Ety, adalah perajin rotan lokal di Tenggarong. Dia mengungkapkan selama beberapa tahun terakhir, dia merasakan ada kelangkaan bahan baku rotan. Untuk memperoleh rotan, ia harus menelusuri hutan dengan berjalan kaki, bahkan mendatangkan bahan dari luar daerah. Sedangkan, hutan-hutan telah beralih jadi kebun sawit. Hutan alami yang menyimpan rotan, sudah makin susah.
Sedangkan, dia belum menemukan pembudidaya rotan di Kukar. Padahal, produk kerajinan hasil tangannya telah menembus pasar internasional, antara lain Prancis, Jepang, dan Malaysia.
“Kalau terus begini, dalam lima sampai sepuluh tahun ke depan saya takut tidak bisa lagi menemukan rotan di Kukar. Sawit makin luas, sedangkan rotan makin langka. Sekarang saya ambil dari Kutai Barat,” tutur Ety.
Dari rotan, Ety menciptakan beragam produk khas seperti topi tradisional, tikar, tas mandau, anjat gendong, dan selempang kecil. Harga jualnya berkisar dari Rp200 ribu hingga Rp4 juta, tergantung tingkat kesulitan pembuatannya. Proses pembuatan satu produk bisa memakan waktu dari satu pekan hingga empat bulan.
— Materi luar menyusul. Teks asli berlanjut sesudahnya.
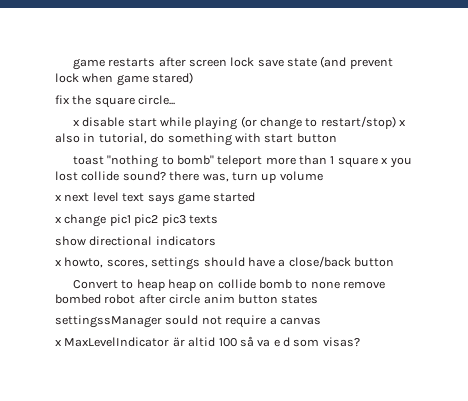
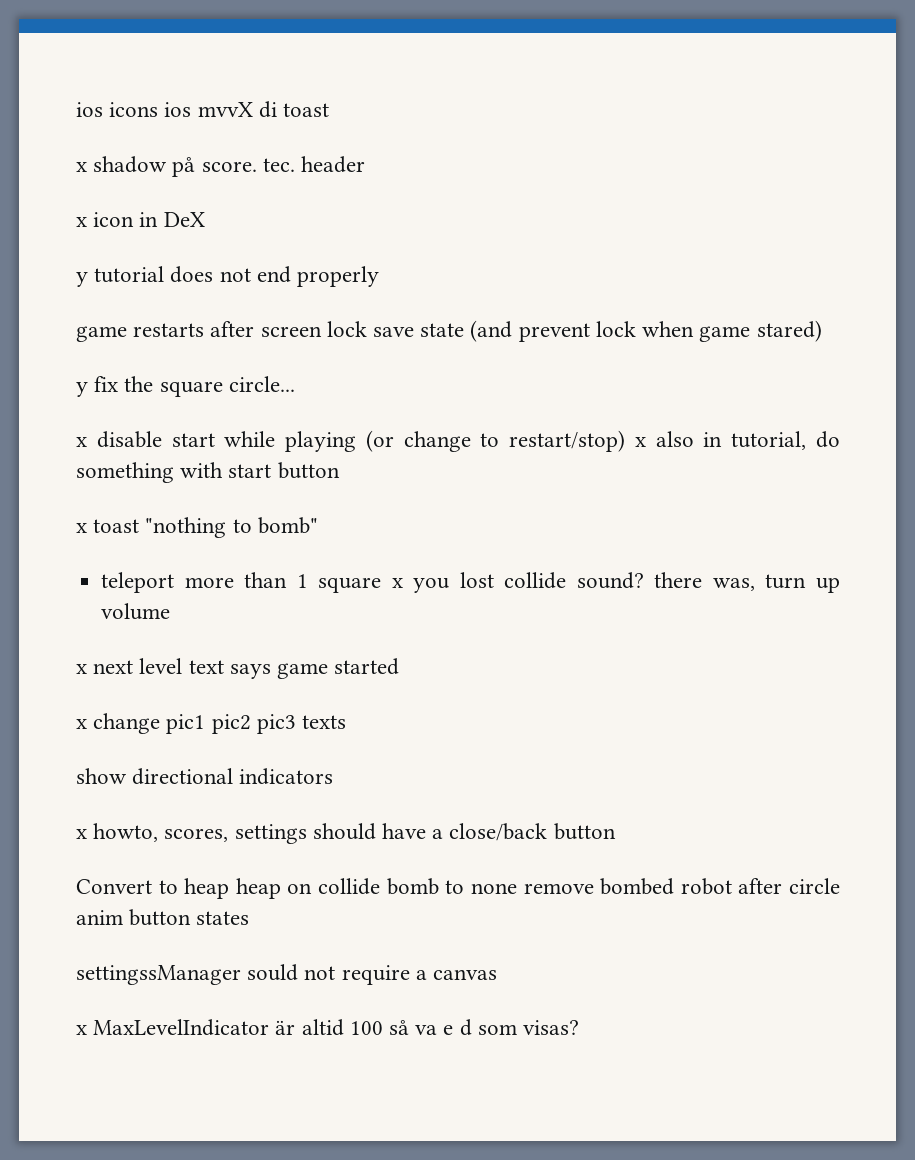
+ ios icons ios mvvX di toast
+ x shadow på score. tec. header
+ x icon in DeX
+ y tutorial does not end properly
- fix the square circle...
+ y fix the square circle...
- toast "nothing to bomb" teleport more than 1 square x you lost collide sound? there was, turn up volume
+ x toast "nothing to bomb"
+ teleport more than 1 square x you lost collide sound? there was, turn up volume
“Dalam sebulan biasanya terjual sekitar 10 produk, dengan omzet mencapai Rp3 juta sampai Rp4 juta,” ujarnya.
Ety berharap pemerintah daerah dapat memberikan perhatian lebih terhadap pelestarian rotan dan lahan hutan yang menjadi sumber bahan baku. Menurutnya, kerajinan rotan merupakan bagian dari warisan budaya Kalimantan Timur yang tidak boleh dibiarkan punah.
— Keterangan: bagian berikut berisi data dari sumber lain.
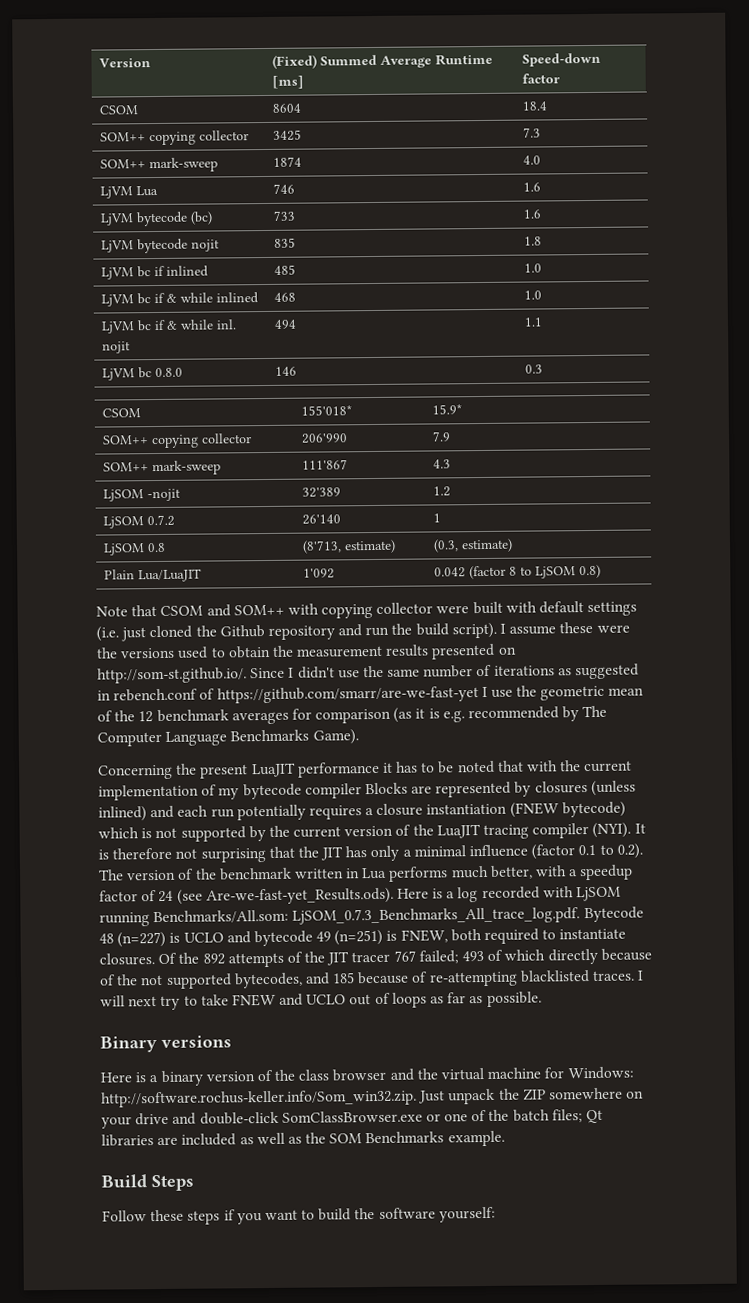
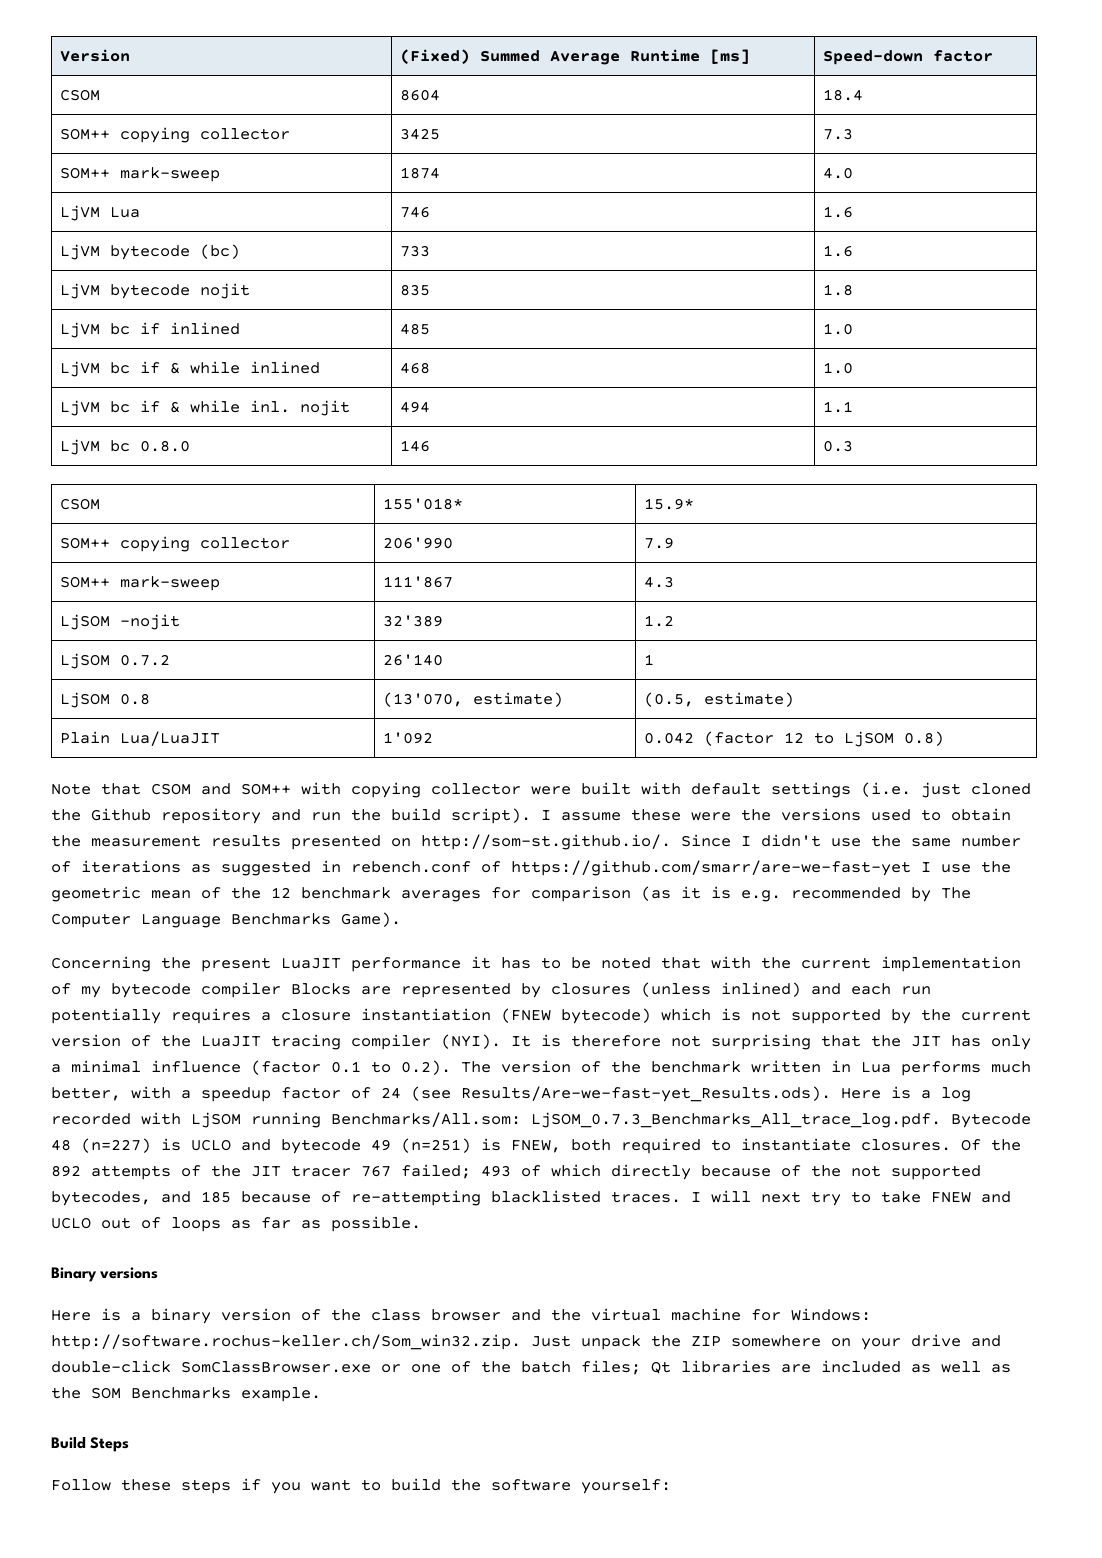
- LjSOM 0.8 | (8'713, estimate) | (0.3, estimate)
+ LjSOM 0.8 | (13'070, estimate) | (0.5, estimate)
- Plain Lua/LuaJIT | 1'092 | 0.042 (factor 8 to LjSOM 0.8)
+ Plain Lua/LuaJIT | 1'092 | 0.042 (factor 12 to LjSOM 0.8)
- It is therefore not surprising that the JIT has only a minimal influence (factor 0.1 to 0.2). The version of the benchmark written in Lua performs much better, with a speedup factor of 24 (see Are-we-fast-yet_Results.ods). Here is a log recorded with LjSOM running Benchmarks/All.som:
+ It is therefore not surprising that the JIT has only a minimal influence (factor 0.1 to 0.2). The version of the benchmark written in Lua performs much better, with a speedup factor of 24 (see Results/Are-we-fast-yet_Results.ods). Here is a log recorded with LjSOM running Benchmarks/All.som:
- Here is a binary version of the class browser and the virtual machine for Windows: http://software.rochus-keller.info/Som_win32.zip. Just unpack the ZIP somewhere on your drive and double-click SomClassBrowser.exe or one of the batch files; Qt libraries are included as well as the SOM Benchmarks example.
+ Here is a binary version of the class browser and the virtual machine for Windows: http://software.rochus-keller.ch/Som_win32.zip. Just unpack the ZIP somewhere on your drive and double-click SomClassBrowser.exe or one of the batch files; Qt libraries are included as well as the SOM Benchmarks example.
“Budaya kita banyak, salah satunya ya dari rotan ini. Harus ada campur tangan pemerintah supaya lahan-lahan penghasil rotan tidak habis. Jangan sampai identitas kita hilang,” tegasnya.
Ia juga mengajak generasi muda di Kukar untuk turut menjaga dan mempelajari kerajinan ini agar tetap lestari.
“Kerajinan rotan adalah bagian dari kita dan budaya kita, ini identitas daerah,” pungkasnya.